The EPA concept appears to be optimally suited to depict the context-related medical activities – which are not further described in the ÄApprO – and, thus, defines clear expectations for the training in the FY. In February 2013, a sub-working group (SWG) of the MFT was given the assignment to prepare a proposal for a logbook for a competency-based training in the FY on the basis of the EPA-framework. Despite the existence of a generally accessible draft, in many places the logbooks are not yet sufficiently used for training.

2. Concept development

2.1 Working group and objective

In the course of the adaptation of the ÄApprO of 2012, a final year working group of the MFT created a first logbook on a national basis for the mandatory electives of the final year [27], which was made available to all the medical faculties in the autumn of 2012. Many faculties used this template, adapted it to their own needs and developed on this basis logbooks for other electives [28].

The SWG FY-Logbook pursued the aim to further develop this basis logbook. The resulting concept for a new FY model logbook 2.0 should serve as the basis for a more competency-oriented FY, with a focus on more complex medical professional skills. It focuses on the daily work routine of a new doctor during the first months of residency. Furthermore, according to the recommendation of the Master Plan Medical Studies 2020 [29], general medicine should be considered in addition to the compulsory disciplines of surgery and internal medicine.

Under the direction of the authors, Pascal Berberat and Martina Kadmon, the SWG was formed, in which clinically-experienced experts from the three disciplines are represented. Two of the authors come from primary care, all the others (as part of their faculty responsibilities) had close connections with those who are responsible for the FY training in teaching hospitals. During the project, one of the authors was working in the medical faculty that monitors the entire clinical training in collaboration with municipal and ecclesiastical hospitals. Thanks to this, the perspective of all the institutions that are involved in the FY was considered in the concept development. All members of the SWG FY-Logbook are recognised as representatives of the medical professional associations and, furthermore, they have special qualifications as lecturers in FY training and curriculum development.

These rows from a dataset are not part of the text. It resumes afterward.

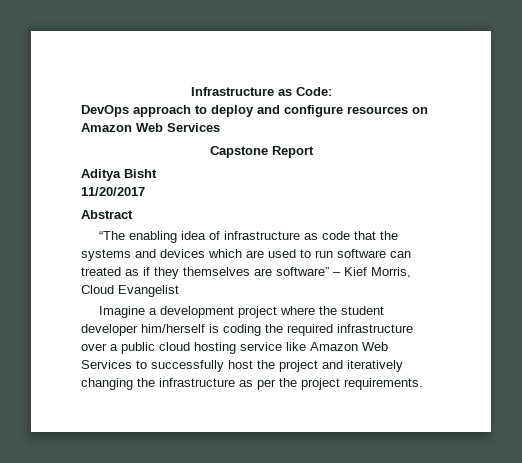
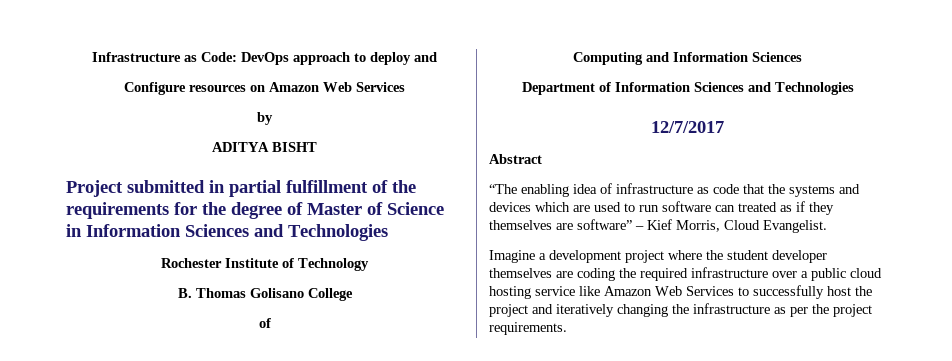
- Infrastructure as Code:
- DevOps approach to deploy and configure resources on Amazon Web Services
+ Infrastructure as Code: DevOps approach to deploy and
+ Configure resources on Amazon Web Services
- Capstone Report
- Aditya Bisht
- 11/20/2017
+ by
+ ADITYA BISHT
+ Project submitted in partial fulfillment of the requirements for the degree of Master of Science in Information Sciences and Technologies
+ Rochester Institute of Technology
+ B. Thomas Golisano College
+ of
+ Computing and Information Sciences
+ Department of Information Sciences and Technologies
+ 12/7/2017
- “The enabling idea of infrastructure as code that the systems and devices which are used to run software can treated as if they themselves are software” – Kief Morris, Cloud Evangelist
+ “The enabling idea of infrastructure as code that the systems and devices which are used to run software can treated as if they themselves are software” – Kief Morris, Cloud Evangelist.
- Imagine a development project where the student developer him/herself is coding the required infrastructure over a public cloud hosting service like Amazon Web Services to successfully host the project and iteratively changing the infrastructure as per the project requirements.
+ Imagine a development project where the student developer themselves are coding the required infrastructure over a public cloud hosting service like Amazon Web Services to successfully host the project and iteratively changing the infrastructure as per the project requirements.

The SWG FY-Logbook has met 17 times in the last six years. During this working period, a core group remained stable; individual members left and were replaced by others, and an adequate representation of the three disciplines was always maintained. This ensured an in-tensive, interdisciplinary and consensus-oriented work method, with the agreement of all the participating disciplines.

2.2 The creation of inter-disciplinary and specialised EPAs for the FY

The decision as to which medical work units should be integrated into the EPAs was taken in an interdisciplinary and consensus-oriented voting process during the first working group meetings. The guiding question for this decision was: “What medical activities should a starting professional on his or her first day of employment be able to master in the various clinical environments (ward, outpatient clinic, OP/surgery, functional areas)?” Once this basis had been established, the content of a model EPA was formulated, which was also agreed in a joint meeting. On the basis of this model EPA, the rest of the EPAs were formulated discipline-specific, mainly in a circulatory process, and finally approved in working group meetings.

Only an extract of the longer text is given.